--- What you need to do ---
Copy every record word for word. The images stay behind.

Supplied data START

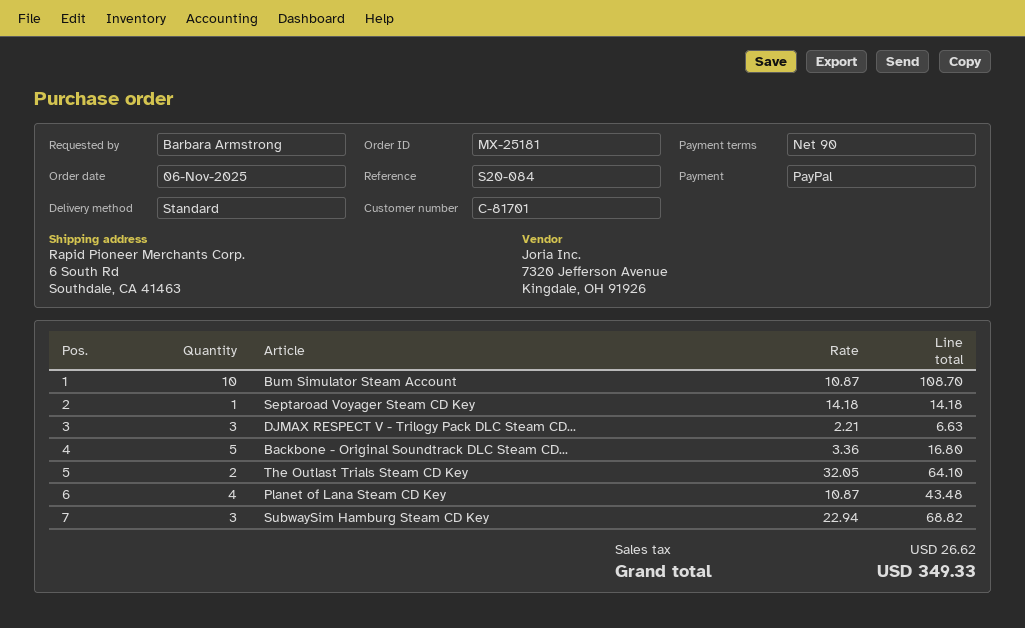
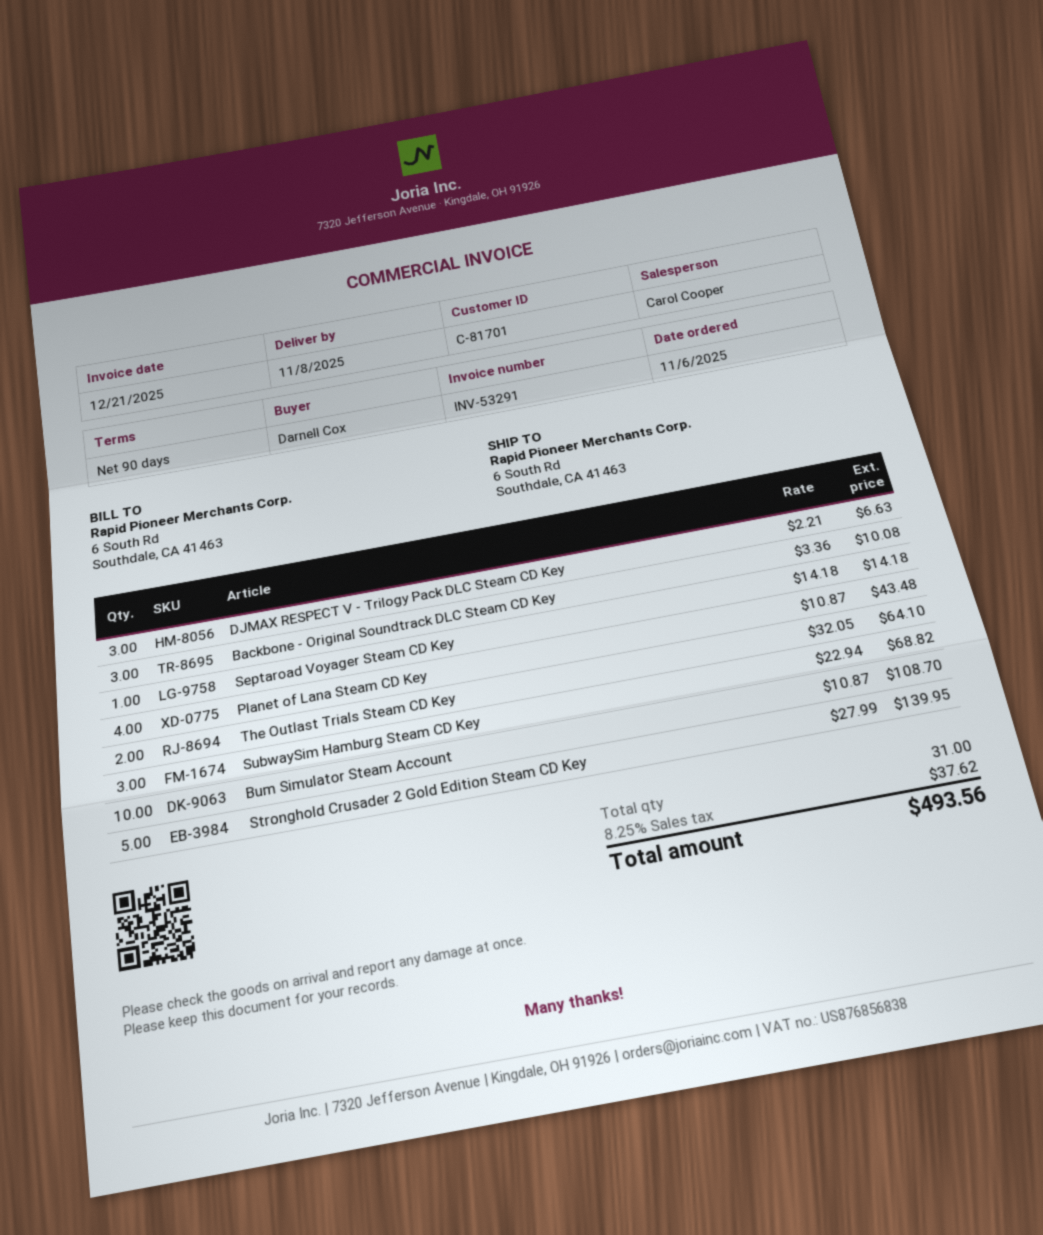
ordered by: Barbara Armstrong -> Darnell Cox
Backbone - Original Soundtrack DLC Steam CD...: 5 x 3.36 = 16.80 -> 3 x 3.36 = 10.08
Stronghold Crusader 2 Gold Edition Steam CD Key: none -> 5 x 27.99 = 139.95
tax: 26.62 -> 37.62
total: 349.33 -> 493.56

Supplied data END

--- Output for this task ---
ordered by: Barbara Armstrong -> Darnell Cox
Backbone - Original Soundtrack DLC Steam CD...: 5 x 3.36 = 16.80 -> 3 x 3.36 = 10.08
Stronghold Crusader 2 Gold Edition Steam CD Key: none -> 5 x 27.99 = 139.95
tax: 26.62 -> 37.62
total: 349.33 -> 493.56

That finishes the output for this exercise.